Teve uma trajectória de vida direita como um fio de prumo. Soldado, político e poeta nas horas de lume, como gostava de cunhar os serões à lareira da sua casa serrana perto do Caramulo. Intransigente na defesa dos valores republicanos, da cidadania e da cultura, como foi dito na homenagem que lhe foi feita precisamente no Caramulo em 1998.
António Manuel Cardoso Fernandes nasceu em 1942, em Paranho de Arca, filho de lavradores e primogénito de uma fratria de seis irmãos. Fez a escola no Caramulo e o curso geral dos liceus em Viseu, ao que se seguiu a Academia Militar, que concluiu já em plena guerra colonial. Faz a especialização no Porto, na Escola Prática de Transmissões, e segue a bordo do Vera Cruz para Moçambique, em 1964, como tenente especialista em transmissões.

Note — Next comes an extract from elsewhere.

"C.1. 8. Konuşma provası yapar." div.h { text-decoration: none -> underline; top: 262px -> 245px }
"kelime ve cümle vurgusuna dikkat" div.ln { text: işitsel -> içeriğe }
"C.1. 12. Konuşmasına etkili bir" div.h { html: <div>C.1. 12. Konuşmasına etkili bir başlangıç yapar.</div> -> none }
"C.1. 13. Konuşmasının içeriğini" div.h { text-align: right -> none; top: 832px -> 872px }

Um estômago sensível (doença de Crohn, talvez) obriga-o a fazer a comissão toda em Lourenço Marques como instrutor de radiotelegrafistas, muito longe dos teatros de operações. Cardoso Fernandes visita feridos no Hospital Militar de Lourenço Marques (HM 2237) e começa aí a conviver com soldados com queda para a canção de intervenção. Participa como letrista em algumas das composições que darão origem ao célebre Cancioneiro do Niassa.

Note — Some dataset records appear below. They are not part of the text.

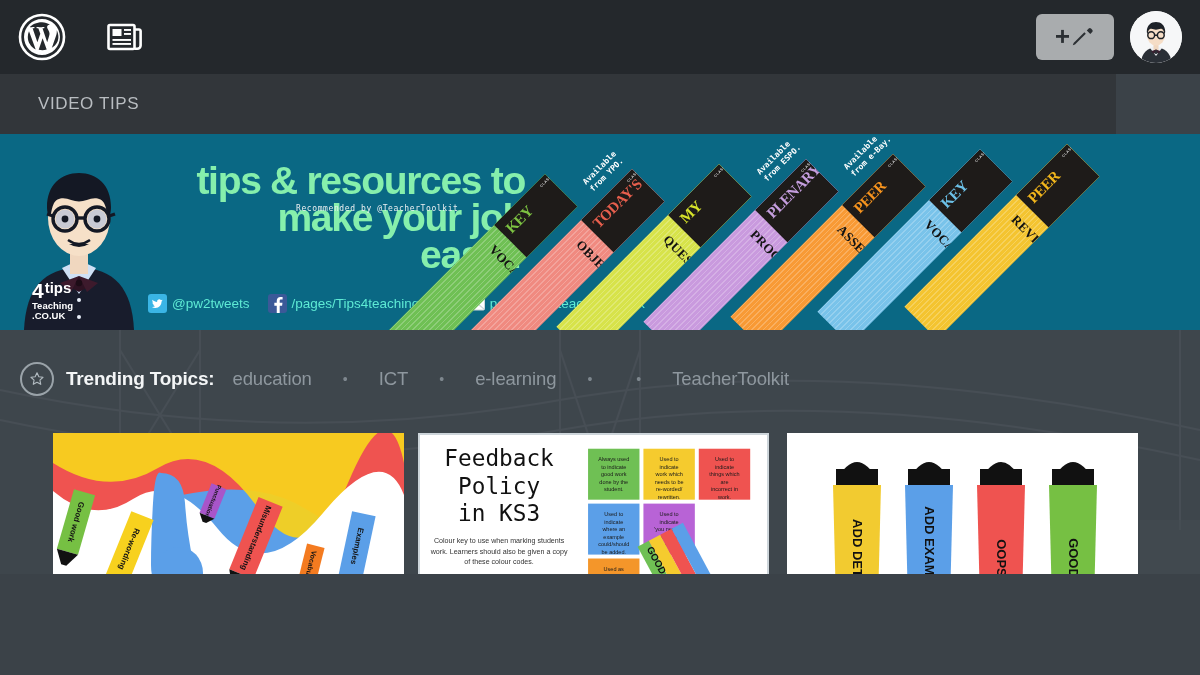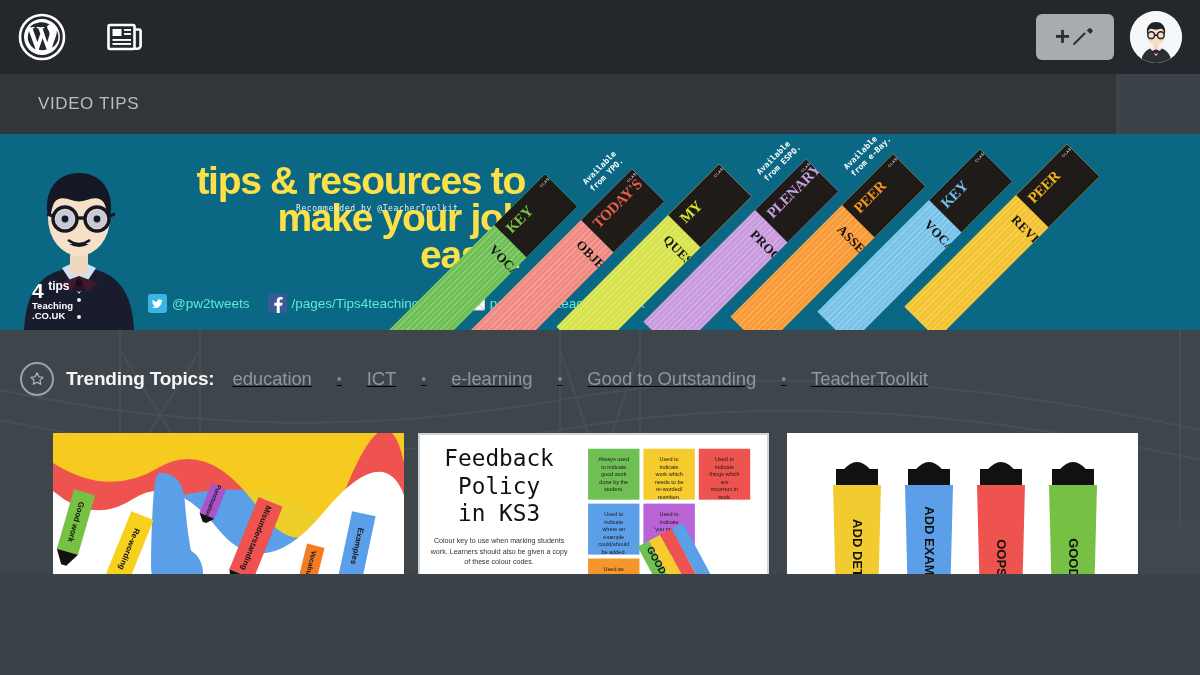"tips & resources to" .banner-h1 { color: #fde047 -> #86efac }
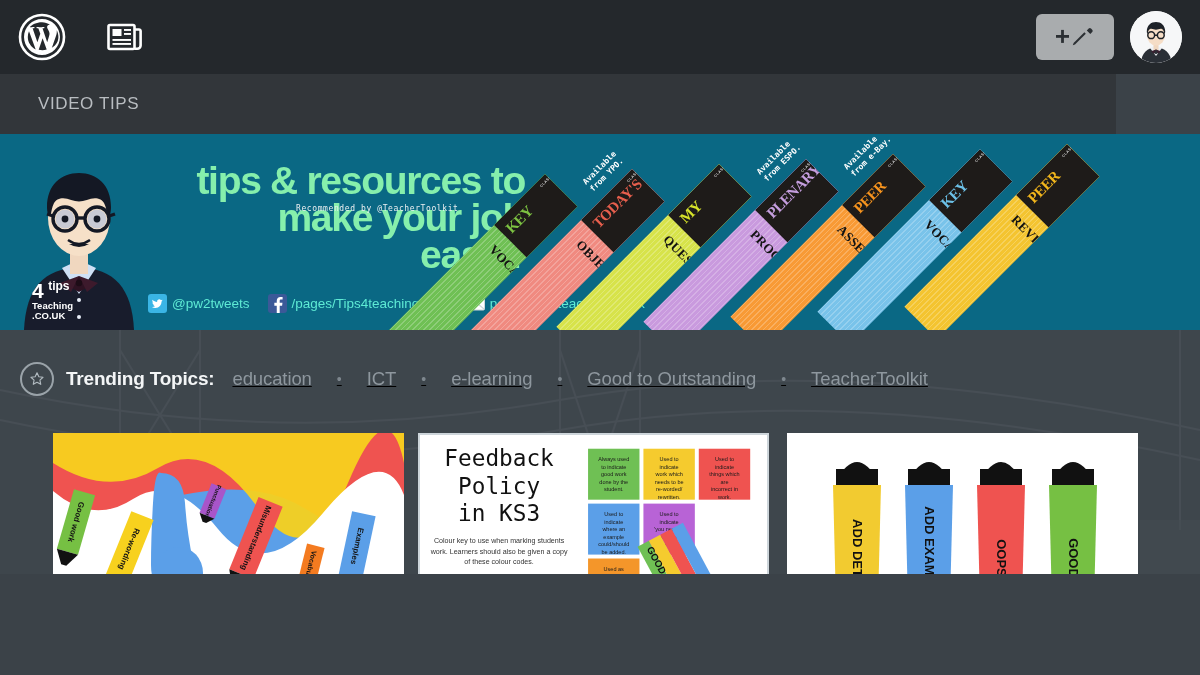"tips" .gl-s1 { font-size: 12px -> 15px; text-align: center -> none }
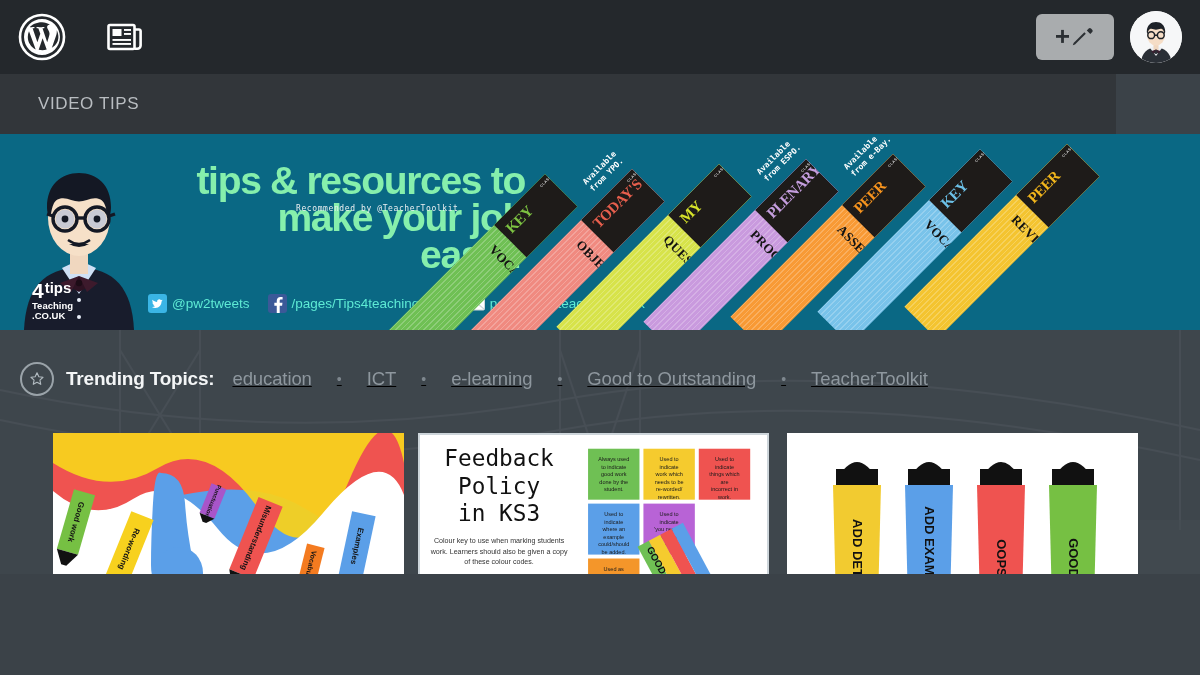"education" .tt-list { gap: 12px -> 18px; text-decoration: underline -> none }
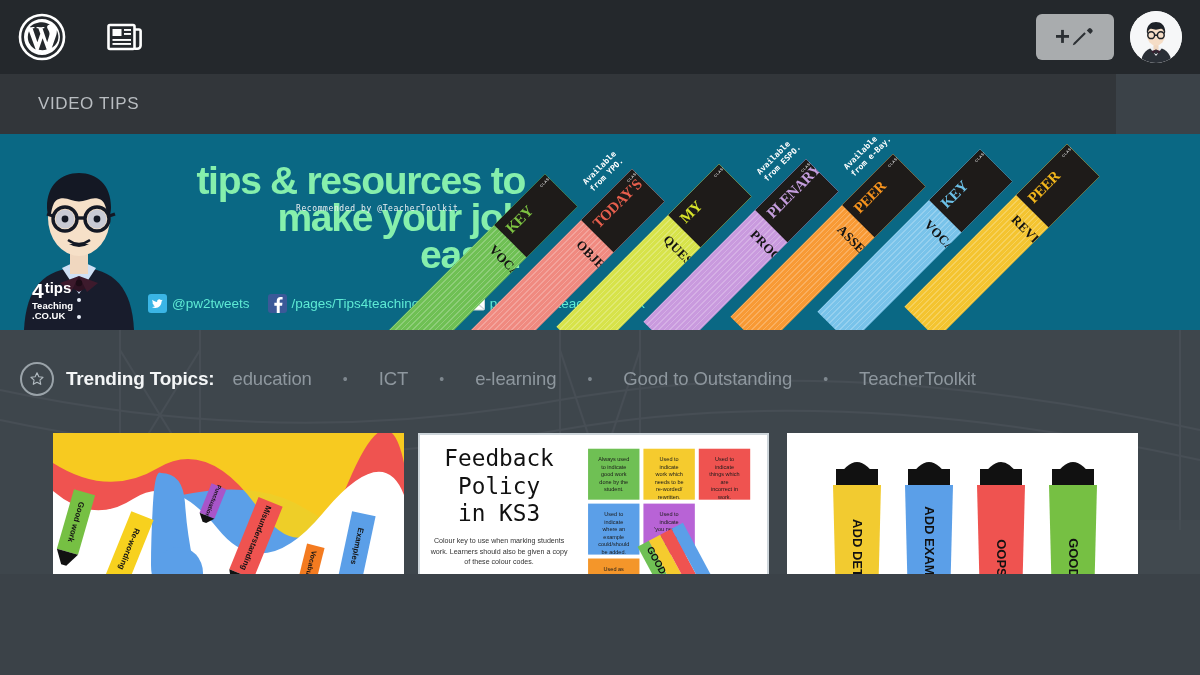"Good to Outstanding" a.tt-item { html: <a>Good to Outstanding</a> -> none }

Nesses dias de tédio e guerra (Cardoso Fernandes: Autobiografia de um homem íntegro, Ed. Latões, Caramulo, 1998), o nosso homem começa a cultivar-se. Lê com inquietação (Op.Cit.) Os Centuriões, de Lartérguy, emociona-se (Op.Cit.) com Florbela Espanca, entra no mundo de sombras (Op.Cit.) de Sophia. No regresso à Metrópole, presta serviço na Escola Prática de Administração Militar (EPAM), em Lisboa, aproveitando para se licenciar em Direito com média final de 12 valores. Mais importante do que os estudos e as rotinas castrenses é o sobressalto cívico (Op. Cit.) com que presencia o 25 de Abril. Já com o posto de capitão do Exército Português, foi alheio ao clima conspirativo por factores que o ultrapassaram. Casa em 1971 e nascem-lhe dois filhos de rajada, o que, aliado ao trabalho e ao curso de Direito, não lhe deixou espaço para a política. Seja como for, recuperou a tempo de integrar a 4.ª Repartição da 5.ª Divisão do EMGFA, em Junho de 1974, sob a direcção do (então ) coronel Vasco Gonçalves (que sairia em Julho para ocupar o cargo de primeiro-ministro).

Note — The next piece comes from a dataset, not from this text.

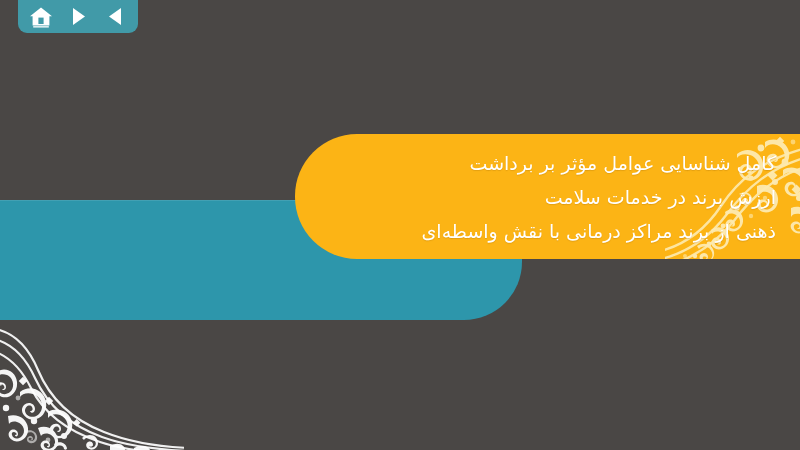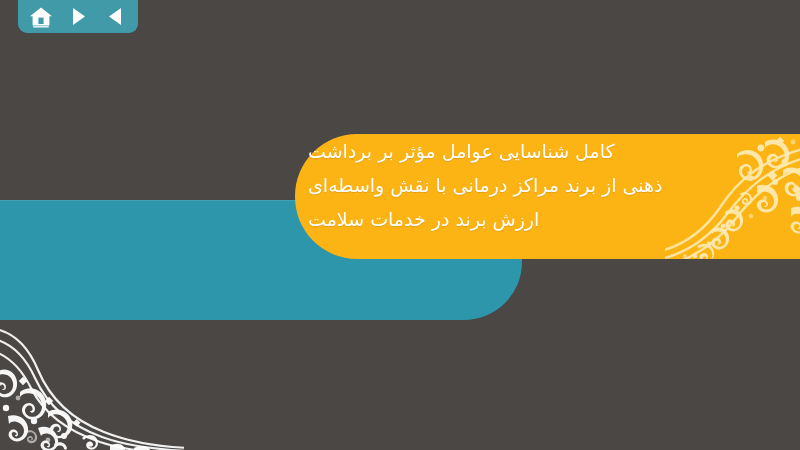"کامل شناسایی عوامل مؤثر بر" .title-block { align-items: flex-end -> flex-start; top: 124px -> 136px }
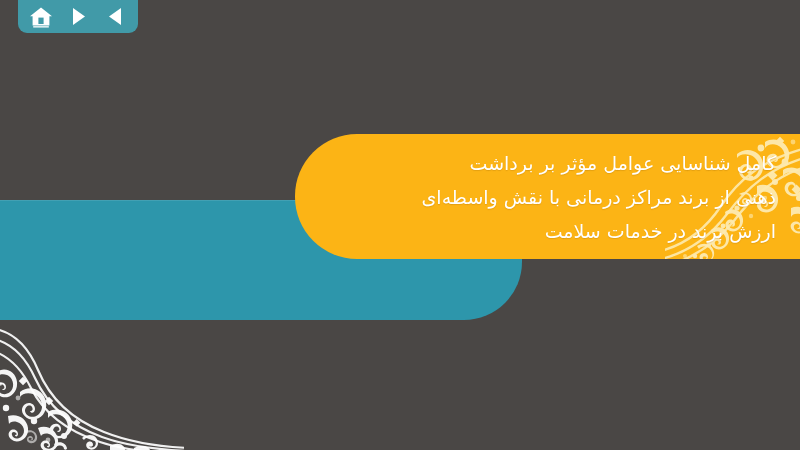"ذهنی از برند مراکز درمانی" div.title-line { order: before "ارزش برند در خدمات سلامت" -> after "ارزش برند در خدمات سلامت" }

Cardoso Fernandes continua na 5.ª Divisão quando esta passa a designar-se Divisão de Assuntos Político-Militares, trabalhando no Centro de Esclarecimento e Informação Pública (CEIP). Aprende com Lenine e Bukarine nas poucas horas que o expediente lhe deixa vagas.
É ele que, a 11 de Maio de 1975, vai à tipografia, acompanhado de um destacamento do COPCON, apreender as 15 mil cópias do livro do major Barão da Cunha, Radiografia Militar. Cardoso Fernandes dirá mais tarde (Op.Cit.), quando confrontado com “uma violação do princípio da liberdade de expressão cometido pelo MFA”, que se limitou a cumprir ordens como bom militar.
Deixa a vida castrense em 1980 e inicia a carreira política enquanto advoga em Viseu e no Caramulo. No início, tacteia as várias sensibilidades políticas. Candidata-se pelas listas da UDP em eleições autárquicas e legislativas, mas depressa se desilude com o clima mesquinho de intriga e fanatismo esquerdista (Op.Cit.). Nesta fase, publica uma monografia sobre Paranho D’Arca e um livro de memórias da guerra colonial Na linha da frente: memórias de um patriota contrafeito (Ed. Estágio, 1983). Em 1987 inscreve-se como militante no PSD e é eleito para a Junta de Freguesia de Paranho D’Arca. O país moderniza-se e é necessária uma mão de ferro e uma alma limpa para gerir os fundos comunitários (Op. Cit.). Deixa a advocacia e dedica-se à construção civil numa sociedade com Fernando Madeira, ex-presidente da concelhia do PSD de Viseu e primo em segundo grau da sua mulher.
O espírito inquieto não se contenta com o betão e a vida partidária. Cardoso Fernandes assume então a conclusão lógica da sua vida intelectual e cultural. Publica em 1995 Como o PREC destruiu Portugal: radiografia de um ano, que é apresentado em Viseu, por Galvão de Melo, numa sala do hotel Grão Vasco cheia de admiradores e amigos.
Morre em 2003, depois de, já debilitado por um enfarte do miocárdio, ter trocado uma garrafa de água por uma de lixívia.